Particle swarm optimisation‐based model and analysis of photovoltaic module characteristics in snowy conditions
Author(s) -
Khenar Mohammad,
Hosseini Seyedkazem,
Taheri Shamsodin,
Cretu AnaMaria,
Pouresmaeil Edris,
Taheri Hamed
Publication year - 2019
Publication title -
iet renewable power generation
Language(s) - English
Resource type - Journals
SCImago Journal Rank - 1.005
H-Index - 76
ISSN - 1752-1424
DOI - 10.1049/iet-rpg.2018.5840
Subject(s) - photovoltaic system , snowpack , snow , environmental science , computer science , particle swarm optimization , electronic engineering , meteorology , engineering , electrical engineering , algorithm , physics
In this study, a novel methodology of photovoltaic (PV) modelling is proposed to represent the instantaneous electrical characteristics of PV modules covered with snow. The attenuation of the transmitted solar radiation penetrating a layer of snow is rigorously estimated based on the Giddings and LaChapelle theory.

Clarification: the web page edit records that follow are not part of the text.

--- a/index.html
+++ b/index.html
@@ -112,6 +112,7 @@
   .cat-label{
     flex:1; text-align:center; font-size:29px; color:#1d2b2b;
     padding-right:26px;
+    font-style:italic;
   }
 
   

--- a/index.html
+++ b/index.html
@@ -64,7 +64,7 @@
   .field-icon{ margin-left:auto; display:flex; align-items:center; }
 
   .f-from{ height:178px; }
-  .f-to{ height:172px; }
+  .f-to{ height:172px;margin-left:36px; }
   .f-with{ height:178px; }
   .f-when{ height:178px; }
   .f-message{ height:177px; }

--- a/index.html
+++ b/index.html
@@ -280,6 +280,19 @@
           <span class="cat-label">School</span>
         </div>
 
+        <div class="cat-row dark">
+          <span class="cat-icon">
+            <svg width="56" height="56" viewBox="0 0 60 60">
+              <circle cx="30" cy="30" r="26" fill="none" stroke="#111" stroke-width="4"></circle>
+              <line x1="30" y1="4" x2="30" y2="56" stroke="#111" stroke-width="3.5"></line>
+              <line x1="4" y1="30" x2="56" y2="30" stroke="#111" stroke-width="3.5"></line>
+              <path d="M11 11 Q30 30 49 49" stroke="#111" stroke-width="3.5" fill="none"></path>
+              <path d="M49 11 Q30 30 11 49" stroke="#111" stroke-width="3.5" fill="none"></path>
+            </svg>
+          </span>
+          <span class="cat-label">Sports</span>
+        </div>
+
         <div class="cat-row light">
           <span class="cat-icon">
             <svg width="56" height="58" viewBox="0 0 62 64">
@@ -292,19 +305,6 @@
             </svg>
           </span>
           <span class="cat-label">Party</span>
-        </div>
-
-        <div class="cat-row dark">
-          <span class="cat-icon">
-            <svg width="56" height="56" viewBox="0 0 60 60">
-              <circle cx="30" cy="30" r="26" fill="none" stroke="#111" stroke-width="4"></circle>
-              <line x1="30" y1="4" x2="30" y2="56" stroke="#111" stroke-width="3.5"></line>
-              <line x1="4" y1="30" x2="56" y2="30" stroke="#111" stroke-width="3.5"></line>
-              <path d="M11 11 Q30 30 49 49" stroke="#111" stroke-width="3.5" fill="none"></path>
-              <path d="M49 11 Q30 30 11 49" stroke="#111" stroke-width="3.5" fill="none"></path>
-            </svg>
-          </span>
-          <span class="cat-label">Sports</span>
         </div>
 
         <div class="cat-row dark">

This theory introduced the level of radiation that reaches the surface of the PV module through the snowpack, significantly affected by the snow properties and thickness. The proposed modelling approach is based on the single‐diode‐five‐parameter equivalent circuit model. The parameters of the model are updated through instantaneous measurements of voltage and current that are optimised by the particle swarm optimisation algorithm. The proposed approach for modelling snow‐covered PV modules was successfully validated in outdoor tests using three different types of PV module technologies typically used in North America's PV farms under different cold weather conditions. In addition, the validity of the proposed model was investigated using real data obtained from the SCADA system of a 12‐MW grid‐connected PV farm. The proposed model can help to improve PV performance under snow conditions and can be considered a powerful tool for the design and selection of PV modules subjected to snow accretion.